A&E's The Returned: What's in a Remake? Nothing Good Yet

If you're interested in tuning in to A&E's The Returned, the good news is you don't have to wait until it premieres on Monday evening. Just give the American version a pass and check out the original French series, which is available on Netflix.

Both The Returned and its predecessor, Les Revenants, take place in small towns whose residents' lives are turned upside-down when their deceased loved ones start, well, returning—having not aged a day in the years that've passed between their deaths and the present. Familiar faces popping up in the A&E series include Jeremy Sisto as Peter, the town's grief counselor who has a dark past; Mark Pellegrino as Jack, a father who's mourning the loss of his daughter; and Mary Elizabeth Winstead as Rowan, a young woman still reeling from the death of her fiancé years prior.

"Part of the fun of this show is wondering how these people have changed and if they are going to become dangerous," Raelle Tucker—who is co-executive-producing The Returned with Lost's Carlton Cuse—told reporters at the Television Critics Association winter press tour in January. "They are certainly not exactly the people they were when they departed, and that's part of the mystery and excitement of our show."

Tucker and Cuse have stressed that, while the basic premise of their version is the same as that of the original, they aim to produce a series that can stand on its own. "To adapt something, you have to really be a huge fan of it to begin with," Cuse said during the press tour. "Obviously, we wouldn't sign on to something that we weren't deeply in love with as well.
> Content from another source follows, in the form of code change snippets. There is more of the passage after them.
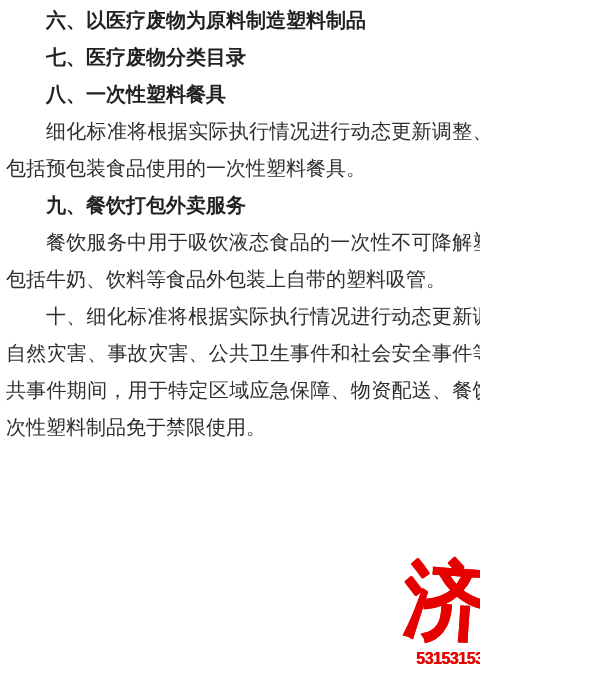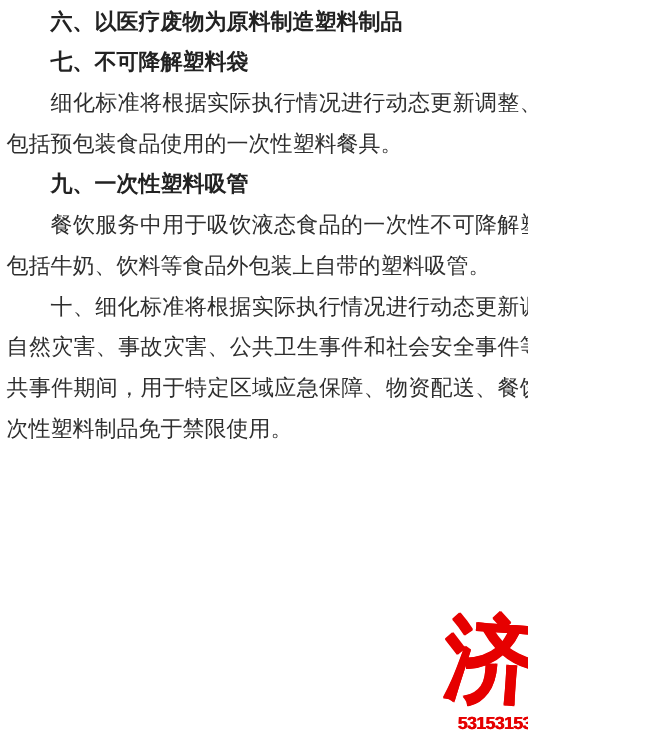--- a/index.html
+++ b/index.html
@@ -89,7 +89,7 @@
   <div class="doc">
     <h3>六、以医疗废物为原料制造塑料制品</h3>
 
-    <h3>七、不可降解塑料袋</h3>
+    <h3>七、医疗废物分类目录</h3>
 
     <p>细化标准将根据实际执行情况进行动态更新调整、叉、勺，不包括预包装食品使用的一次性塑料餐具。</p>
 

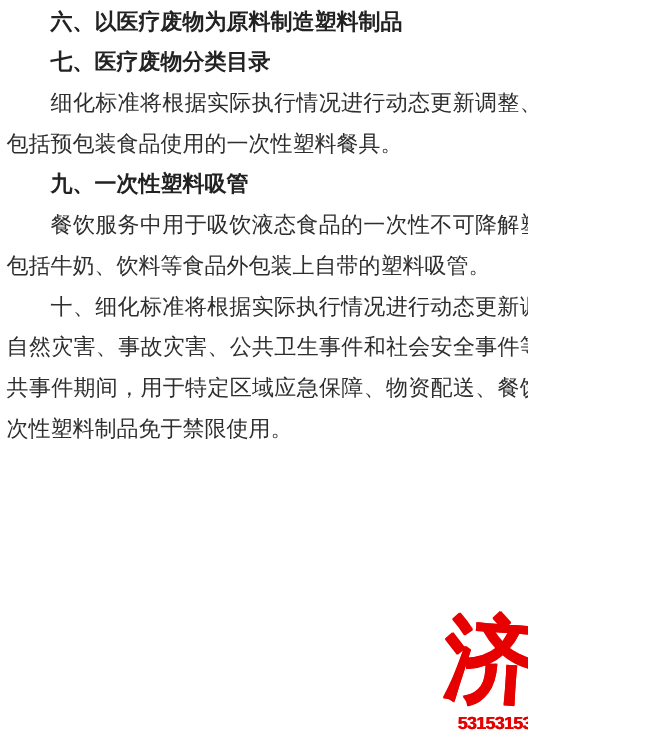--- a/index.html
+++ b/index.html
@@ -91,6 +91,7 @@
 
     <h3>七、医疗废物分类目录</h3>
 
+    <h3>八、一次性塑料餐具</h3>
     <p>细化标准将根据实际执行情况进行动态更新调整、叉、勺，不包括预包装食品使用的一次性塑料餐具。</p>
 
     <h3>九、一次性塑料吸管</h3>

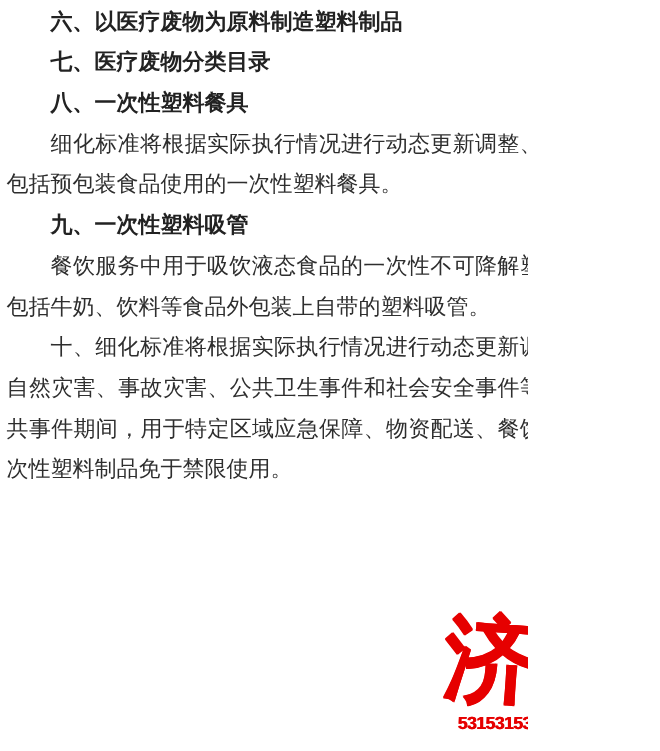--- a/index.html
+++ b/index.html
@@ -94,7 +94,7 @@
     <h3>八、一次性塑料餐具</h3>
     <p>细化标准将根据实际执行情况进行动态更新调整、叉、勺，不包括预包装食品使用的一次性塑料餐具。</p>
 
-    <h3>九、一次性塑料吸管</h3>
+    <h3>九、餐饮打包外卖服务</h3>
     <p>餐饮服务中用于吸饮液态食品的一次性不可降解塑料吸管，不包括牛奶、饮料等食品外包装上自带的塑料吸管。</p>
 
     <p>十、细化标准将根据实际执行情况进行动态更新调整。在应对自然灾害、事故灾害、公共卫生事件和社会安全事件等重大突发公共事件期间，用于特定区域应急保障、物资配送、餐饮服务等的一次性塑料制品免于禁限使用。</p>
We didn't feel that we needed to force changes. What we felt is, by adding our own voices and our own experiences to this really incredible world and these wonderful characters, that it would organically transform into something new. So, it's not a competition between that show and this one, but, really, a way to honor it and make something our own."

"I think, yes, there is a small, fervent audience that watched the original French show," he added. "But I do believe that there is also a large audience that did not see the French show that will really enjoy seeing this story told in English with a new set of actors and, again, with a spin on it that I think, over time, becomes increasingly our own."

It's a good thing that Cuse isn't positioning his series as a competitor to Les Revenants—even though fans of the French show will inevitably compare the two—because they're operating in different leagues. (Les Revenants, it should be noted, won an International Emmy in 2013 for Best Drama Series.)

Gone from A&E's adaptation is any trace of the subtlety that gave the original series its signature haunting air. Plot twists and developments that are merely hinted at on Les Revenants are driven into viewers' psyche with all the delicacy of a two-by-four on The Returned, which could benefit greatly from adopting a "show, don't tell" approach to its narrative. (It's almost insulting to assume that the audience can't deduce issues of parentage, for instance, and instead must be fed a scene in which a character realizes aloud, "I have a daughter.")

Also absent from the remake is the excellent score by Scottish post-rock band Mogwai, which wove a common thread through the original series and infused it with an added sense of poignancy that was sometimes hopeful and sometimes foreboding. On The Returned, it's replaced by a cheap imitation courtesy of Zoe Keating, an alum of the cello rock ensemble Rasputina, and former Tonic (!) member Jeff Russo; the result sounds like a clunky knockoff that was made by a teenager tooling around on a Moog synthesizer.

Because it hails from Lost co-creator Cuse, The Returned also finds it necessary to more overtly and laboriously ponder Les Revenants' underlying existential questions. "How do you organize a life with no death to define it?" one of the Returned asks a priest, after citing the Biblical story of Lazarus to argue that sometimes the dead might just want to stay dead.

And, according to Cuse, the characters' lives will intersect on The Returned more than they do in the original. "This show is sort of a mosaic in the same way that Lost is," he explains. "I think part of the interesting mystery and the weave of the story is how all of these characters are interconnected. And I think, in significant ways, we have enhanced the weave of how these characters are interrelated. That was one of the things that we tried to do as we were adapting the show, was to really understand how these characters are connected."

However, Cuse is perhaps taking a cue from the fan frustration caused by some of Lost's mysteries, as he seems to be employing a faster storytelling approach this time around. After four episodes of The Returned, viewers will know the answers to some questions that Les Revenants did not address during its first season.

While The Returned's early episodes reveal mostly minor inconsistencies between the American adaptation and the French original, Cuse has said that the former will take a vastly different turn from its source material beginning in or around Episode 6. And Cuse and Tucker—who have likened The Returned to the American adaptation of The Office—intend for the show to become something else entirely after that divergence. "Over time, our show becomes quite different," Cuse says. "While we start in a similar place, the show is fairly distinctively different by the end of its first season. ... This show going forward will be wholly original. There won't be any road map beyond this season."

Once The Returned begins to forge its own path, perhaps it will become a series worth watching. But as of now, viewers are probably better off waiting for the second season Les Revenants, which is expected air on SundanceTV later this year.


The Returned premieres Monday at 10pm on A&E.